JAMA Oncology: Media sends the wrong message…again

The study last week in JAMA Oncology and its subsequent media coverage once again underlines the issues with the media — and its misrepresentation of the facts — all too clearly. This particular study examined whether or not one platinum-induced fatty acid (PIFA), a rare polyunsaturated fatty acid called hexadecatetraenoic acid (C16:4 n-3), is present in fish oils and if it is absorbed in humans when consumed, not whether it has an effect on chemotherapy. Yet media headlines implied that fish oil consumption can make cancer patients resistant to chemotherapy.


Some key points:


  • No human study has shown that PIFAs may interfere with chemotherapy
  • Multiple human trials suggest that fish oil may improve the effectiveness of chemotherapy and have other benefits to cancer patients, but more research is needed
  • This study only shows that one kind of PIFA is present in some fish oils at micro-molar levels and are absorbed in humans
  • PIFAs can be found in other areas of the diet, for example, and at higher levels, in beef and pork.

These same authors published a mouse study previously, which showed that low levels of PIFAs mediate resistance to platinum-based chemotherapies.
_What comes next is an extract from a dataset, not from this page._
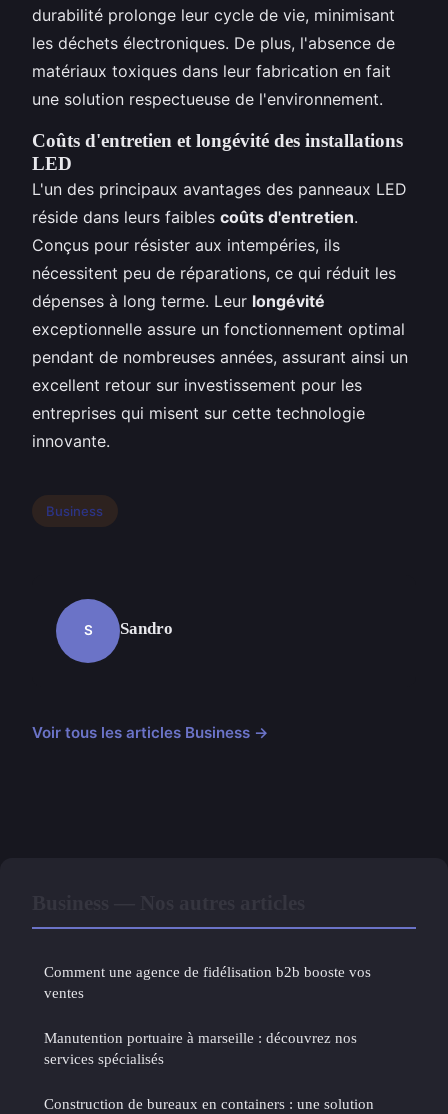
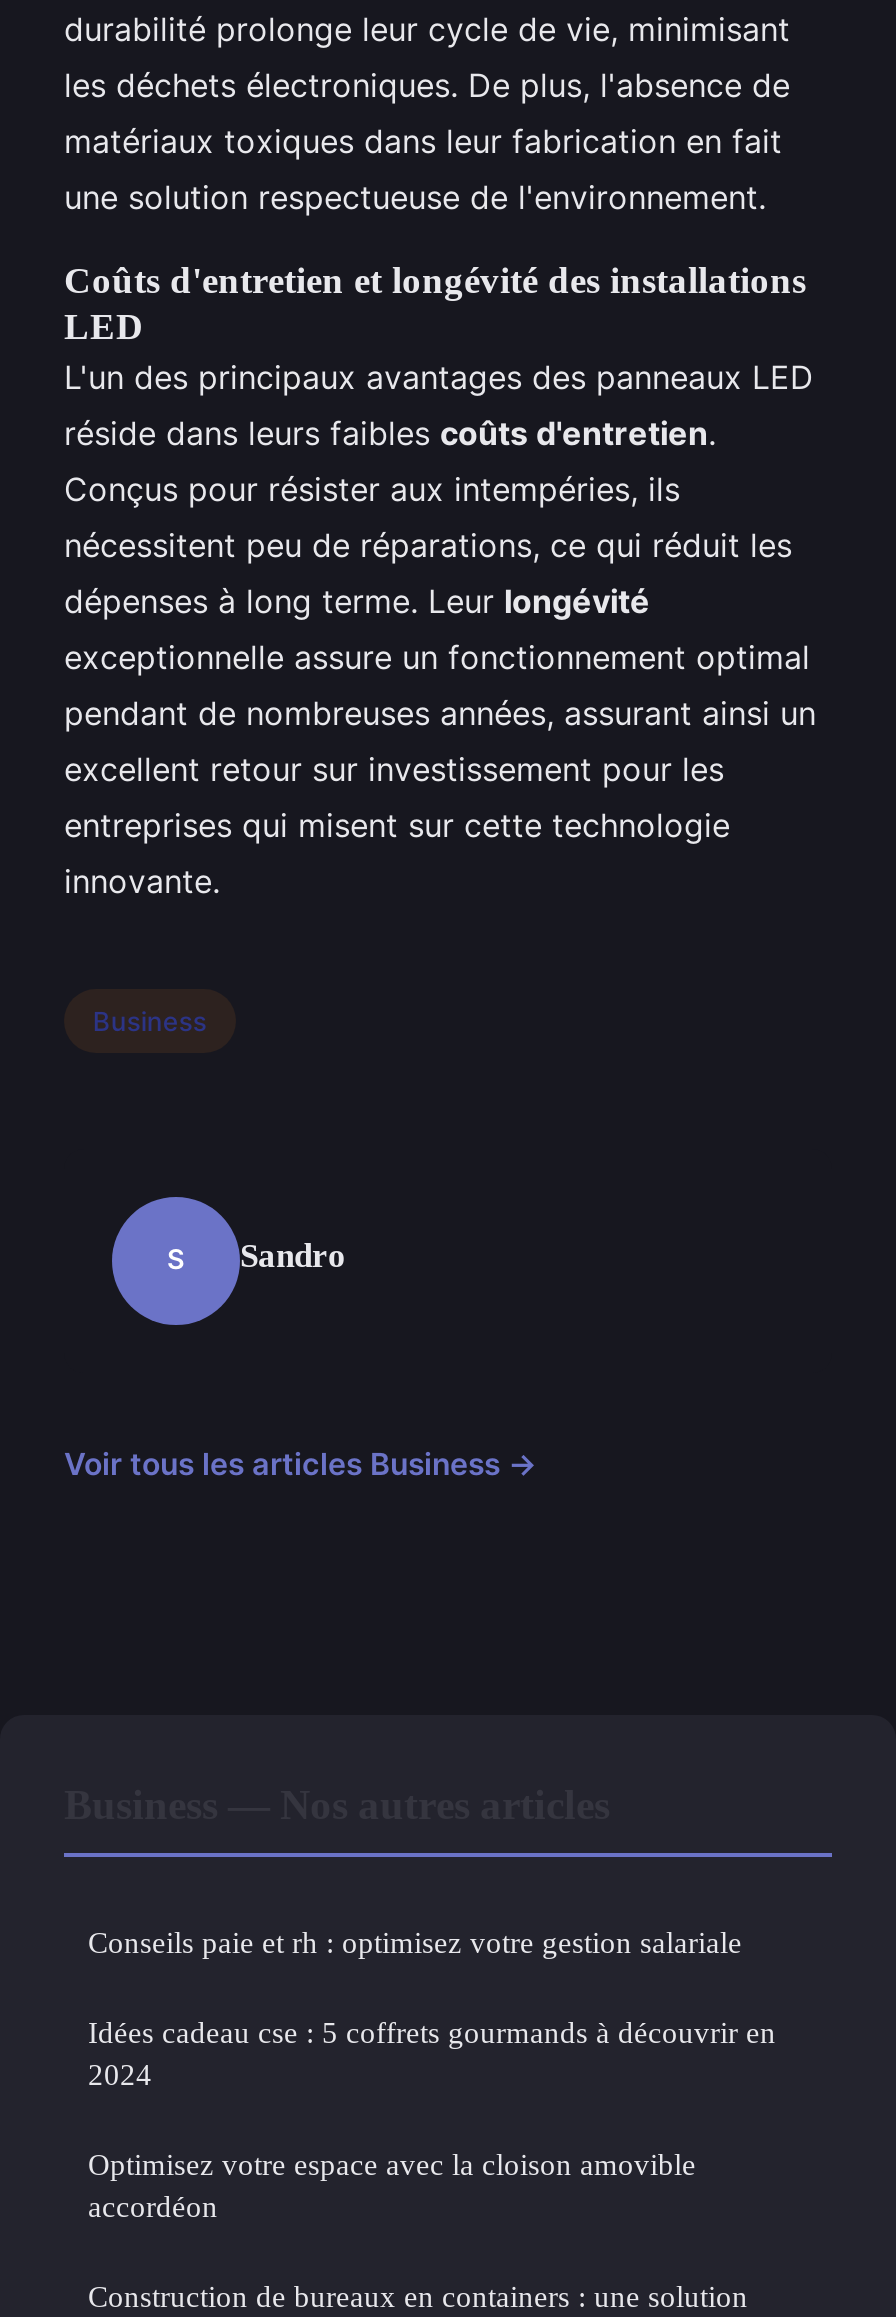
[44,963,371,1067] Comment une agence de fidélisation b2b booste vos | ventes | Manutention portuaire à marseille : découvrez nos | services spécialisés -> [88,1924,776,2222] Conseils paie et rh : optimisez votre gestion salariale | Idées cadeau cse : 5 coffrets gourmands à découvrir en | 2024 | Optimisez votre espace avec la cloison amovible | accordéon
Based on that mouse data, they have made the logical leap that if PIFAs are absorbed in humans, the same effect would likely be seen in humans too. However, a number of human trials have shown the opposite, that EPA/DHA and fish oils can actually improve the effectiveness of chemotherapy. More research is needed, but the table below shows the findings from all human randomized, double-blind, placebo-controlled studies on chemotherapy effectiveness:


 

 


Human Clinical Study

Conclusion

Ghoreishi Z et al, 2012

Omega-3 fatty acids may be an efficient neuroprotective agent for prophylaxis against [paclitaxel-induced peripheral neuropathy]. Patients with breast cancer have a longer disease free survival rate with the aid of therapeutical agents.

Homsi J et al, 2009

DHA-paclitaxel was well tolerated in metastatic melanoma patients. Its efficacy as a first-line therapy for metastatic melanoma does not exceed that seen with other single-agent chemotherapies such as dacarbazine. 

Minami Y et al, 2008

The current results indicated that an omega-3 fatty acid-containing diet (Racol) may be beneficial to patients with esophageal cancers who receive [chemoradiation therapy (CRT)] by reducing CRT toxicity.

Bonatto SH et al, 2012

[Fish oil] may be useful in preventing chemotherapy-induced decline in neutrophil number and function.

Murphy RA et al, 2011

Patients in the FO group had an increased response rate and greater clinical benefit compared with the SOC group (60.0% vs 25.8%, P = .008; 80.0% vs 41.9%, P = .02, respectively).

Bougnoux P et al, 2009

DHA during chemotherapy was devoid of adverse side effects and can improve the outcome of chemotherapy when highly incorporated. DHA has a potential to specifically chemosensitise tumours.

 


Furthermore, EPA and DHA have been suggested in clinical studies to reduce muscle loss, minimize side effects, and exert anti-inflammatory and immuno-modulatory actions in cancer patients.